Input records —
____________________

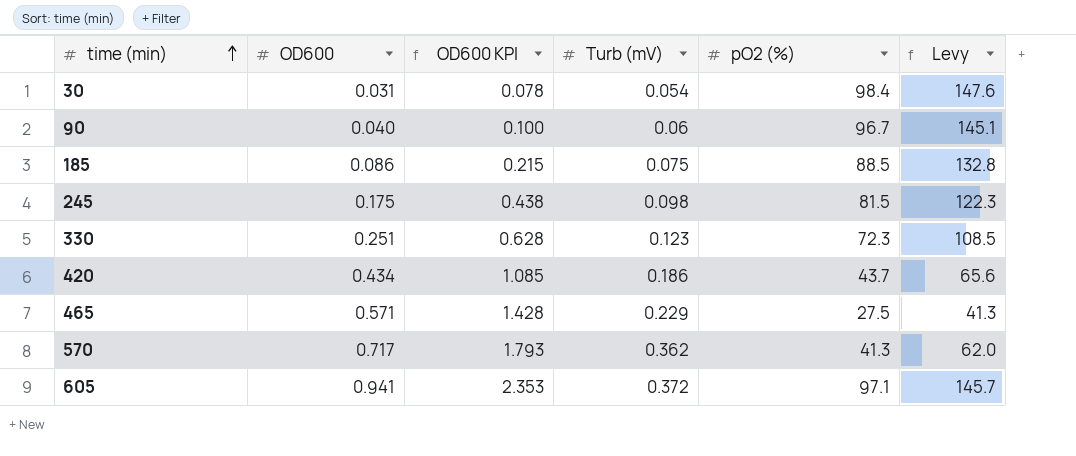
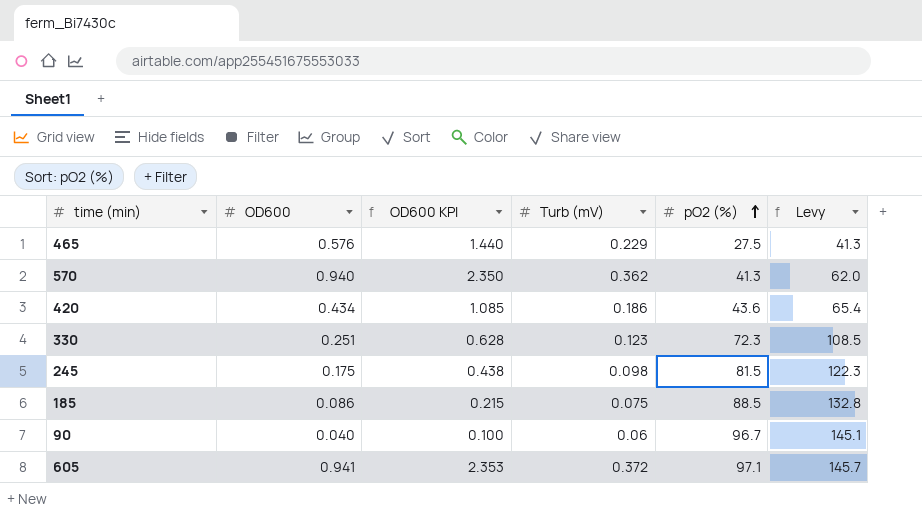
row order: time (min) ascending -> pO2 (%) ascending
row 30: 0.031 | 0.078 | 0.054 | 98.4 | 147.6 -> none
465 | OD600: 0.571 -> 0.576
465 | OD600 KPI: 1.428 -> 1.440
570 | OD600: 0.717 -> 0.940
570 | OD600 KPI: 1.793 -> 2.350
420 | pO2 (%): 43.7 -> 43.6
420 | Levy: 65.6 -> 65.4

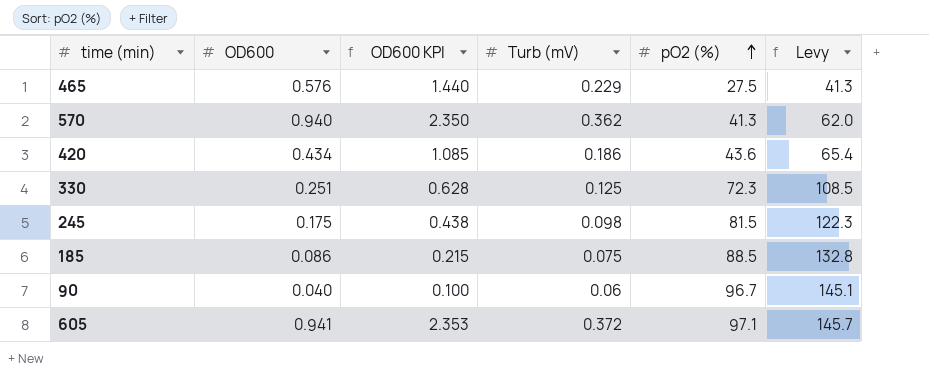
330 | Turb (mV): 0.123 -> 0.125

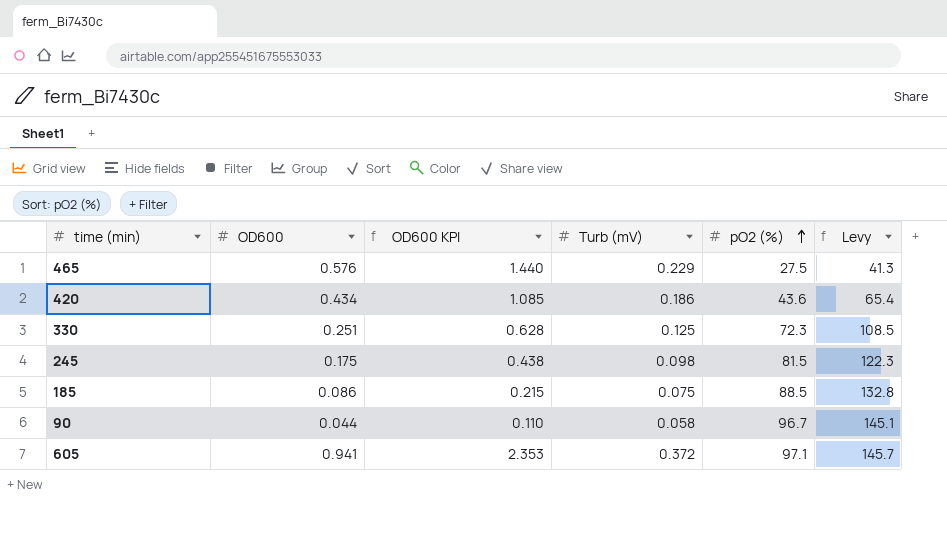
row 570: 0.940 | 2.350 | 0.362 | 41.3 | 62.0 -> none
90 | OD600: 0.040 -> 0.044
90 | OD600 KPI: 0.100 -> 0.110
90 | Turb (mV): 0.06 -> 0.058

____________________

To do —
No pictures belong in the copy. Transcribe every entry exactly.

Exercise result —
row order: time (min) ascending -> pO2 (%) ascending
row 30: 0.031 | 0.078 | 0.054 | 98.4 | 147.6 -> none
465 | OD600: 0.571 -> 0.576
465 | OD600 KPI: 1.428 -> 1.440
570 | OD600: 0.717 -> 0.940
570 | OD600 KPI: 1.793 -> 2.350
420 | pO2 (%): 43.7 -> 43.6
420 | Levy: 65.6 -> 65.4

330 | Turb (mV): 0.123 -> 0.125

row 570: 0.940 | 2.350 | 0.362 | 41.3 | 62.0 -> none
90 | OD600: 0.040 -> 0.044
90 | OD600 KPI: 0.100 -> 0.110
90 | Turb (mV): 0.06 -> 0.058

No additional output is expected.